Roads to Chrome lead somewhere else.

Microsoft's Edge browser might be built on the same open-source code as Google Chrome, but it looks like it might make a mess out of Google's business model.

On January 15, 2020, Microsoft is scheduled to roll out a completely revamped Edge browser to the general public. That browser, which is available for beta testing now on all supported versions of Windows and MacOS, includes a feature called Tracking Prevention.

Microsoft added a Tracking Protection feature to Internet Explorer 9, in 2011 and it used simple text files called Tracking Protection Lists (TPLs) to allow or block third-party requests from specific domains. That's the same general principle behind Tracking Prevention in the new Edge, but the implementation is more usable and more sophisticated, with multiple Trust Protection Lists taking the place of a single TPL.

While it is aimed at the online advertising and tracking industries, it mostly seems designed to kick Google's goolies.

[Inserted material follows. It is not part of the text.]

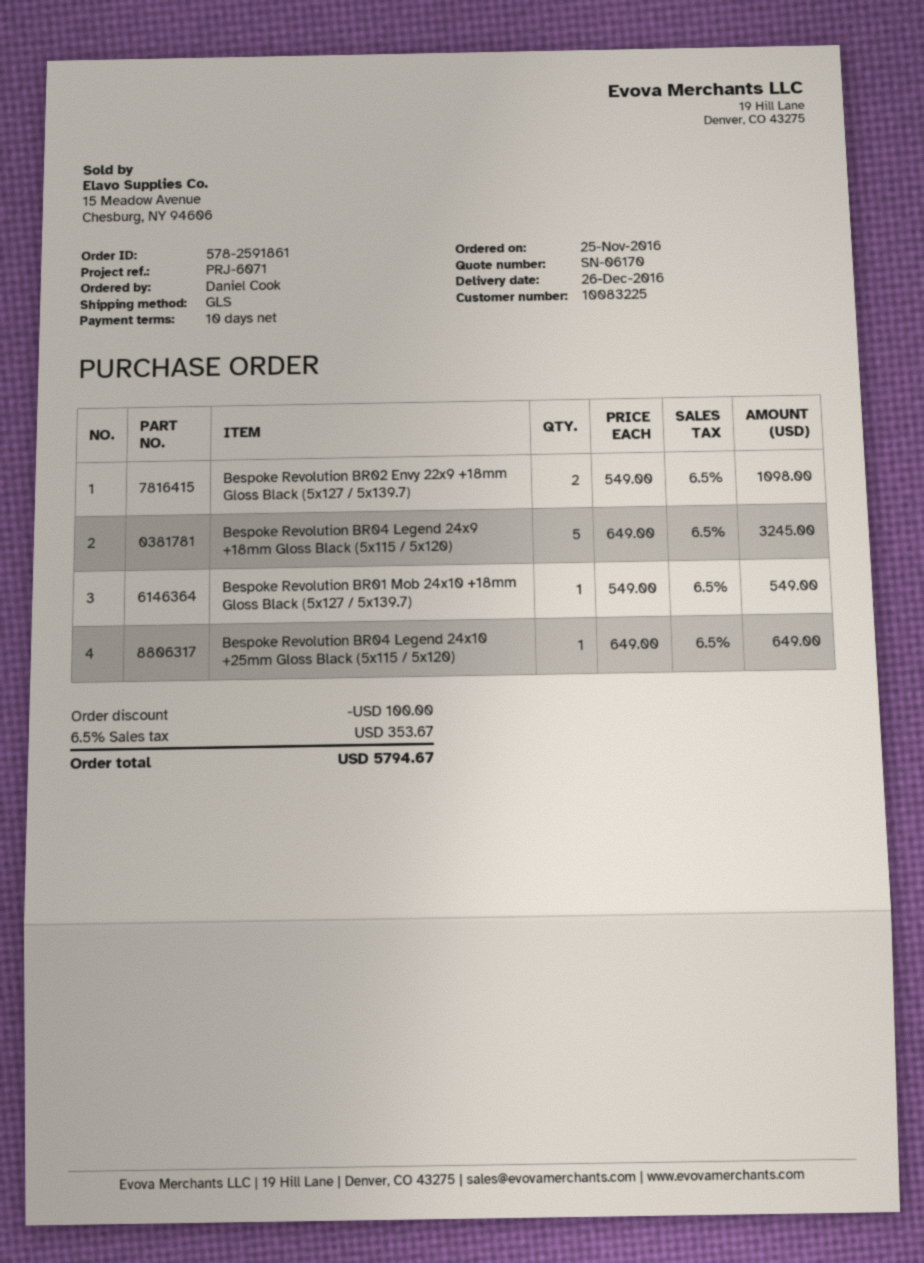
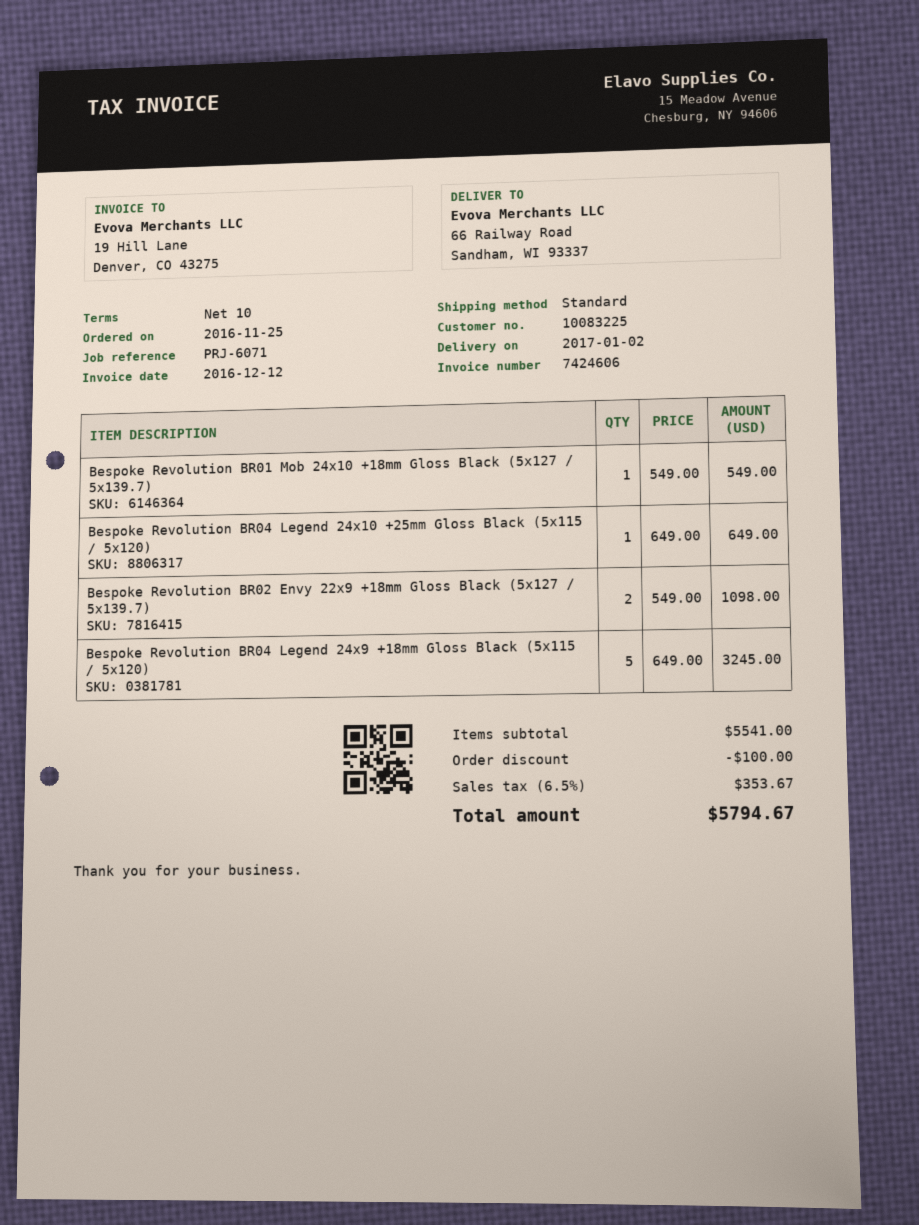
delivery date: 2016-12-26 -> 2017-01-02
shipping method: GLS -> standard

Using the default Balanced setting, Tracking Prevention blocked a total of 2,318 trackers or an average of 35 on each page. Of that total, 552 were from Google domains. That means that Google domains make up 23.8 percent of the total. To put that into perspective, the second entry on the list of blocked trackers was Facebook, which represented 3.8 percent of the total.

ZDNet's Ed Bot said that rather than an anti-Google conspiracy, the article suggests this is instead just a reflection of both Google's ubiquity and its business model.

"Google Analytics and Google AdSense are embedded on a staggering number of web pages."